▸ **DATA TO EXAMINE**
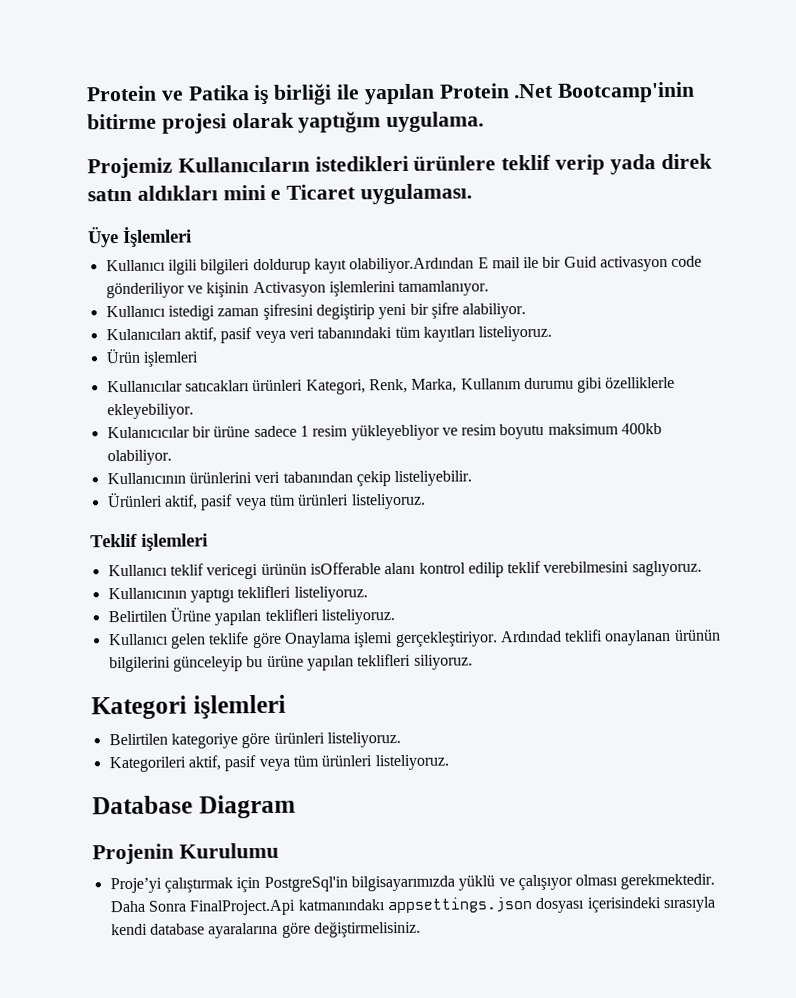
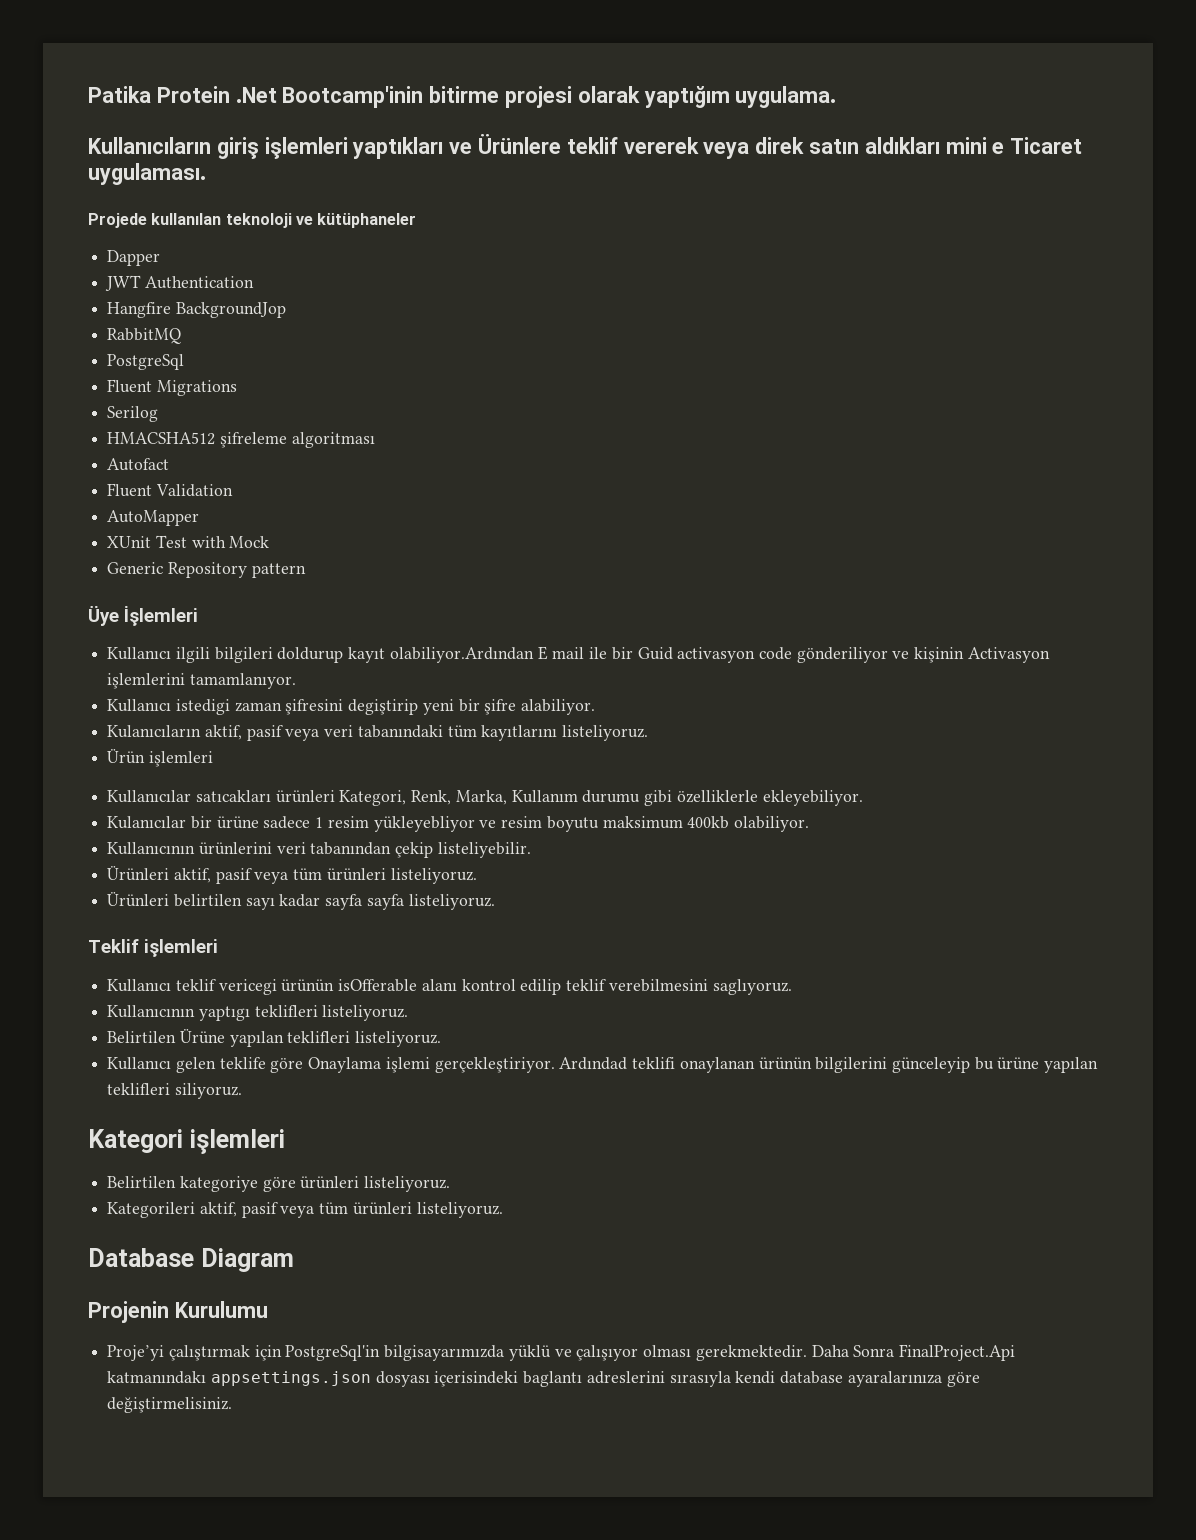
- Protein ve Patika iş birliği ile yapılan Protein .Net Bootcamp'inin bitirme projesi olarak yaptığım uygulama.
+ Patika Protein .Net Bootcamp'inin bitirme projesi olarak yaptığım uygulama.
- Projemiz Kullanıcıların istedikleri ürünlere teklif verip yada direk satın aldıkları mini e Ticaret uygulaması.
+ Kullanıcıların giriş işlemleri yaptıkları ve Ürünlere teklif vererek veya direk satın aldıkları mini e Ticaret uygulaması.
+ Projede kullanılan teknoloji ve kütüphaneler
+ Dapper
+ JWT Authentication
+ Hangfire BackgroundJop
+ RabbitMQ
+ PostgreSql
+ Fluent Migrations
+ Serilog
+ HMACSHA512 şifreleme algoritması
+ Autofact
+ Fluent Validation
+ AutoMapper
+ XUnit Test with Mock
+ Generic Repository pattern
- Kulanıcıları aktif, pasif veya veri tabanındaki tüm kayıtları listeliyoruz.
+ Kulanıcıların aktif, pasif veya veri tabanındaki tüm kayıtlarını listeliyoruz.
- Kulanıcıcılar bir ürüne sadece 1 resim yükleyebliyor ve resim boyutu maksimum 400kb olabiliyor.
+ Kulanıcılar bir ürüne sadece 1 resim yükleyebliyor ve resim boyutu maksimum 400kb olabiliyor.
+ Ürünleri belirtilen sayı kadar sayfa sayfa listeliyoruz.
- Daha Sonra FinalProject.Api katmanındakı appsettings.json dosyası içerisindeki sırasıyla kendi database ayaralarına göre değiştirmelisiniz.
+ Daha Sonra FinalProject.Api katmanındakı appsettings.json dosyası içerisindeki baglantı adreslerini sırasıyla kendi database ayaralarınıza göre değiştirmelisiniz.

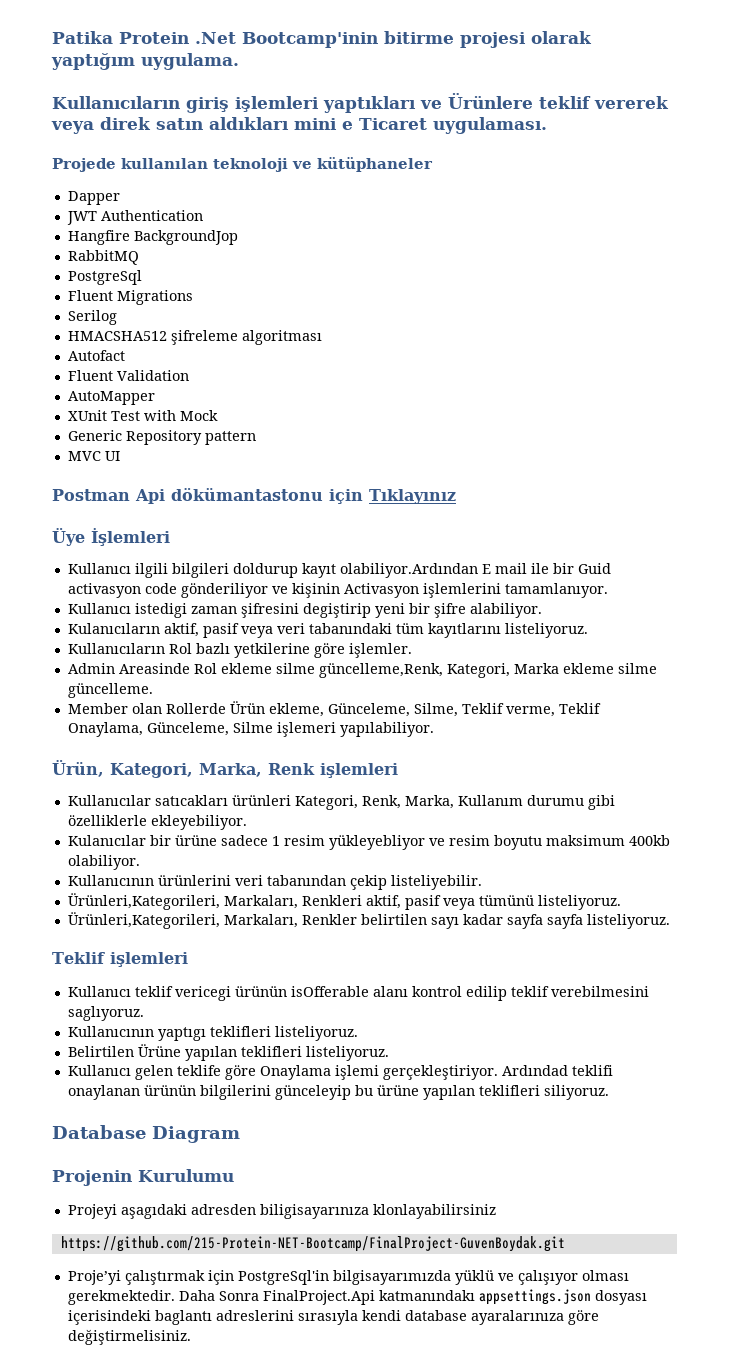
+ MVC UI
+ Postman Api dökümantastonu için Tıklayınız
- Ürün işlemleri
+ Kullanıcıların Rol bazlı yetkilerine göre işlemler.
+ Admin Areasinde Rol ekleme silme güncelleme,Renk, Kategori, Marka ekleme silme güncelleme.
+ Member olan Rollerde Ürün ekleme, Günceleme, Silme, Teklif verme, Teklif Onaylama, Günceleme, Silme işlemeri yapılabiliyor.
+ Ürün, Kategori, Marka, Renk işlemleri
- Ürünleri aktif, pasif veya tüm ürünleri listeliyoruz.
- Ürünleri belirtilen sayı kadar sayfa sayfa listeliyoruz.
+ Ürünleri,Kategorileri, Markaları, Renkleri aktif, pasif veya tümünü listeliyoruz.
+ Ürünleri,Kategorileri, Markaları, Renkler belirtilen sayı kadar sayfa sayfa listeliyoruz.
- Kategori işlemleri
- Belirtilen kategoriye göre ürünleri listeliyoruz.
- Kategorileri aktif, pasif veya tüm ürünleri listeliyoruz.
  Database Diagram
  Projenin Kurulumu
+ Projeyi aşagıdaki adresden biligisayarınıza klonlayabilirsiniz
+ https://github.com/215-Protein-NET-Bootcamp/FinalProject-GuvenBoydak.git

▸ **TASK BRIEF**
Read the listing. Copy each line that has the word "pasif" in it.

▸ **TASK SOLUTION**
- Kulanıcıları aktif, pasif veya veri tabanındaki tüm kayıtları listeliyoruz.
+ Kulanıcıların aktif, pasif veya veri tabanındaki tüm kayıtlarını listeliyoruz.
- Ürünleri aktif, pasif veya tüm ürünleri listeliyoruz.
+ Ürünleri,Kategorileri, Markaları, Renkleri aktif, pasif veya tümünü listeliyoruz.
- Kategorileri aktif, pasif veya tüm ürünleri listeliyoruz.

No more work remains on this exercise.